Bu durum hiç kuşkusuz üniversitelerin eğitim öğretim kadrolarının bilimsel kriterlere göre oluşmasının yanı sıra bilim ve eğitime ne kadar destek verildiğiyle de ilgili...

Bir örnek verelim:

2014-2020 yılları arasında Avrupa Birliği (AB), araştırma programlarına 60 milyar avroluk fon ayırmıştı. 2021 itibariyle başlayacak yeni yedi yıllık dönemde bu fon 100 milyar avroya yükseltildi. Bu da yılda yaklaşık 14.2 milyar avroya denk geliyor...

Türkiye'nin 2022 bütçesinde ise Milli Eğitime ayrılan toplam kaynak yalnızca 189 milyar 10 milyon 851 bin TL oldu. Bu rakam yaklaşık 12 milyar 600 bin avro ediyor...

Yani AB'nin yalnızca tek bir program çerçevesinde araştırma programlarına bir yılda tahsis ettiği fon ülkemizde Milli Eğitim Bakanlığı'nın (MEB) bütçesinden çok daha fazla. Unutmayalım ki, MEB'in 2022 bütçesinin 132 milyar 28 milyon lirası (yaklaşık yüzde 70'i) personel giderlerine, 20 milyar 602 milyon lirası da SGK primlerine harcanacak.

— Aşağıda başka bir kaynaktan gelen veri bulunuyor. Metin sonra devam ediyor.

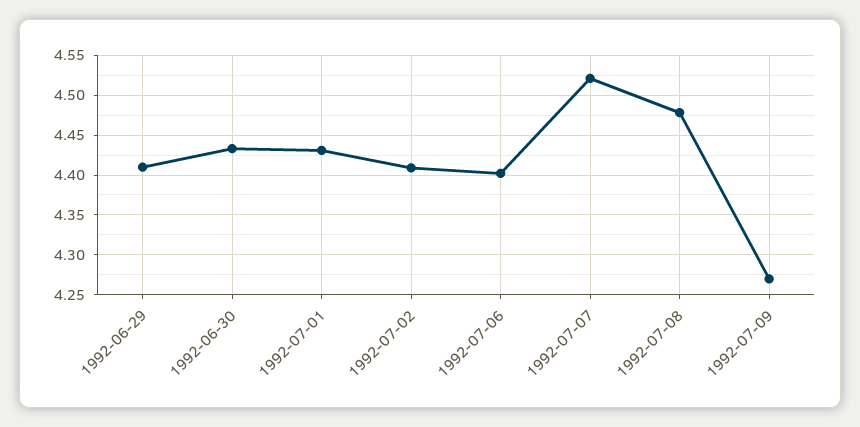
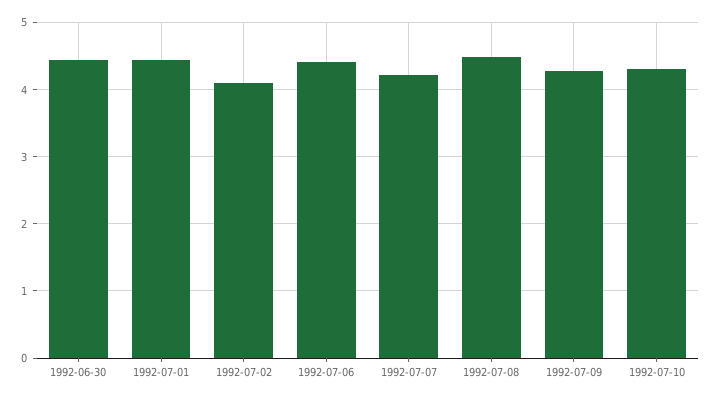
1992-06-29: 4.41 -> none
1992-07-02: 4.41 -> 4.1
1992-07-07: 4.52 -> 4.2
1992-07-10: none -> 4.3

Geriye eğitim ve araştırma için yalnızca 35 milyar TL kalacak!

***

Bir yanda yalnızca araştırma programlarına yılda 14.2 milyar avro ayıran Avrupa Birliği...

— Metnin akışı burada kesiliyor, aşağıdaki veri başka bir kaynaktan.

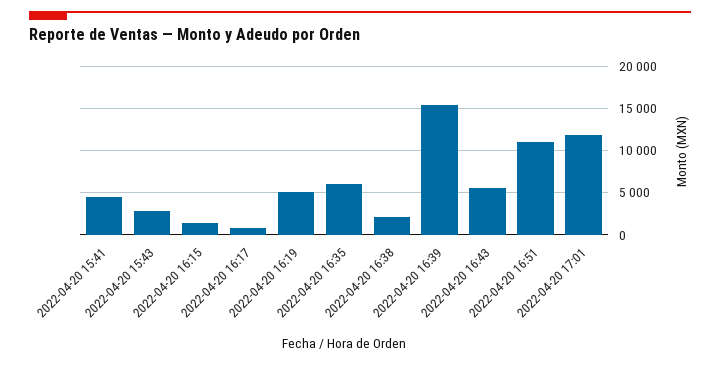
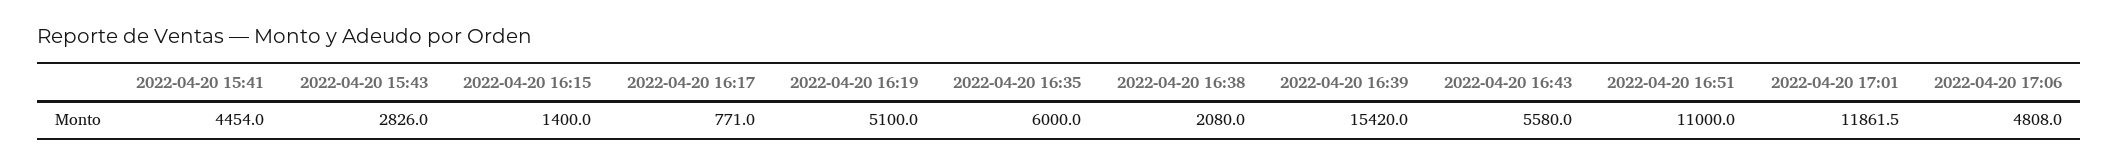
2022-04-20 17:06: none -> 4808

Diğer yanda tüm eğitim ve araştırma için yılda toplam 1 milyar avro ayıran ülkemiz...

Tek başına bu rakamlar bile dünyanın nereye bizim nereye gittiğimizi göstermeye yetebilir!

***

Bilindiği gibi MEB'in yanı sıra bir de TÜBİTAK adlı bir kurumumuz var...

Bu kurumun amacı Kuruluş Kanunu'nun 1. maddesinde 'Türkiye'de müsbet bilimlerde araştırma ve geliştirme faaliyetlerini ülke kalkınmasındaki önceliklere göre geliştirmek, özendirmek, düzenlemek ve koordine etmek; mevcut bilimsel ve teknik bilgilere erişmek ve erişilmesini sağlamak' olarak belirlenmiş...

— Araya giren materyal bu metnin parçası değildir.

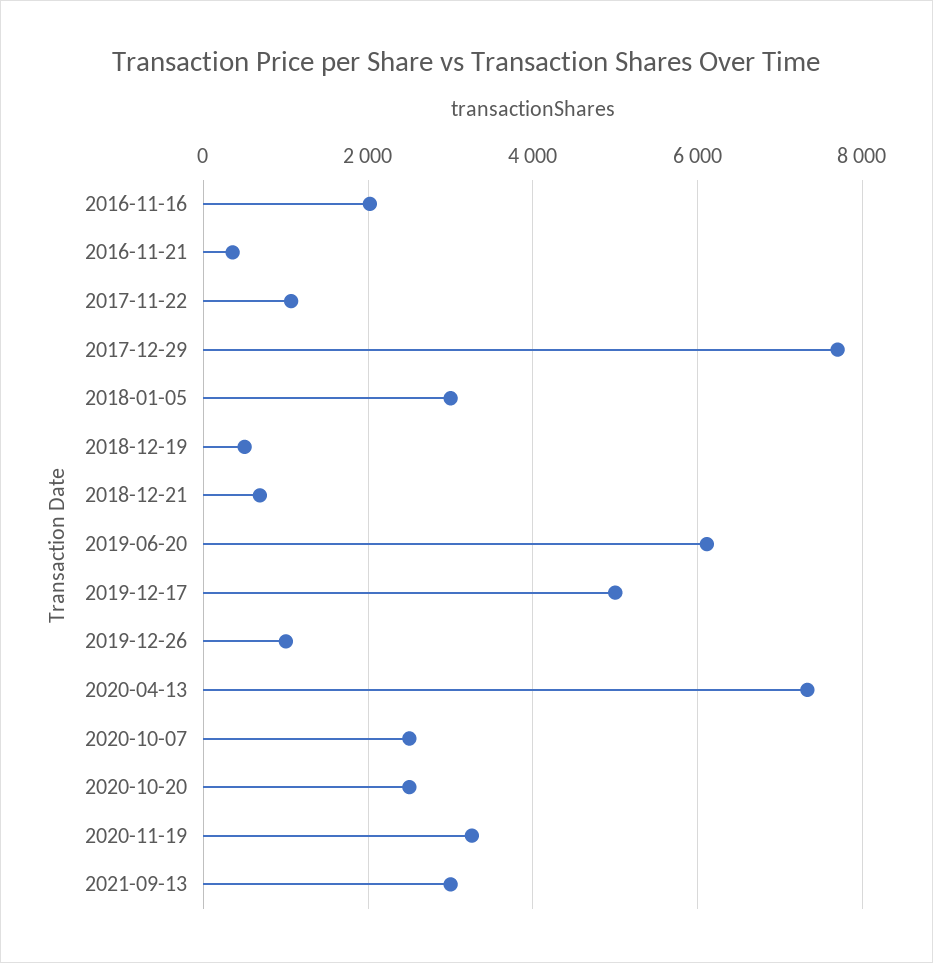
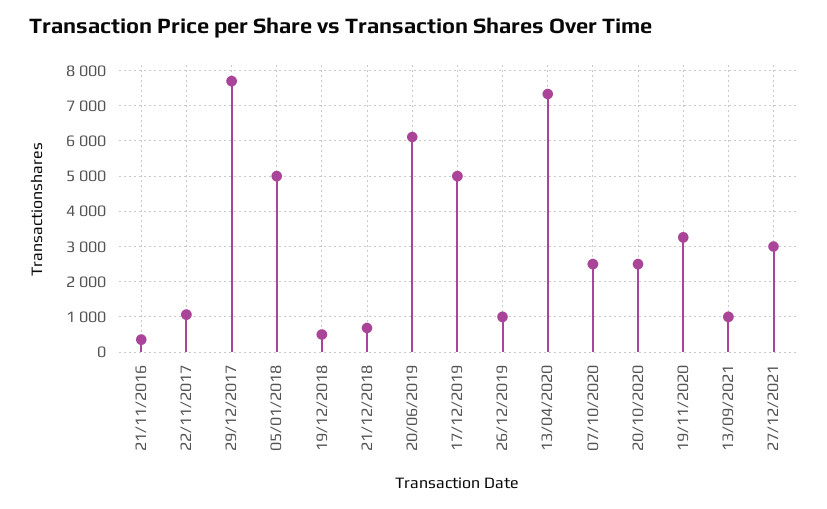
2016-11-16: 2000 -> none
2018-01-05: 3000 -> 5000
2021-09-13: 3000 -> 1000
27/12/2021: none -> 3000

TÜBİTAK Yönetim Kurulu Başkanı Prof. Dr. Hasan Mandal da geçtiğimiz günlerde yaptığı bir açıklamada 2021 genelinde 2.500 firmaya 750 milyon TL ve 160 üniversiteye 820 milyon TL (toplam 1 milyar 570 milyon TL) destek sağladıklarını, kurumun 2022 AR-GE bütçesini yüzde 15 artırma talebini TBMM Bütçe Planlama Komisyonu'na sunduklarını açıkladı...

***

TÜBİTAK, 'karınca kararınca' da olsa yarışmalar düzenleyerek gençlerin bilimsel araştırmalarına destek veriyor...

Ama nereye kadar?...

Bunu en iyi bu yarışmalarda birincilik kazanan iki gencimizin geçtiğimiz günlerde medyaya yansıyan öyküleri anlatıyor.

***

Lise öğrencileri 18 yaşındaki Arda Mavi ve Zeynep Dikle birlikte çalışarak yapay zekayla işaret dilini konuşma diline çeviren 'Sesgoritma' adlı bir program geliştirmeyi başardılar...

Bu programla katıldıkları 2019 TÜBİTAK Lise Öğrencileri Araştırma Projeleri Yarışması'nda Türkiye birincisi oldular...

Ardından ABD'deki Intel Uluslararası Bilim ve Mühendislik Yarışması'na (ISEF) gönderildiler ve orada da dünya dördüncülüğünü elde ettiler...

Gerisini Arda şöyle anlatıyor: 'Amerika dönüşü, Sanayi ve Teknoloji Bakanı Mustafa Varank, Milli Eğitim Bakanı Ziya Selçuk, TÜBİTAK Başkanı Hasan Mandal dahil bir çok üst düzey isimle görüştük. Bizi tebrik ettiler. Şimdi hiçbirine ulaşamıyoruz. Eğitimimiz için o zaman da, talepte bulunduk. Başvurduğumuz her bakanlık bize lisans için uluslararası eğitim bursu verilmediğini söyleyerek kapıları kapadı.'

(Devam edecek)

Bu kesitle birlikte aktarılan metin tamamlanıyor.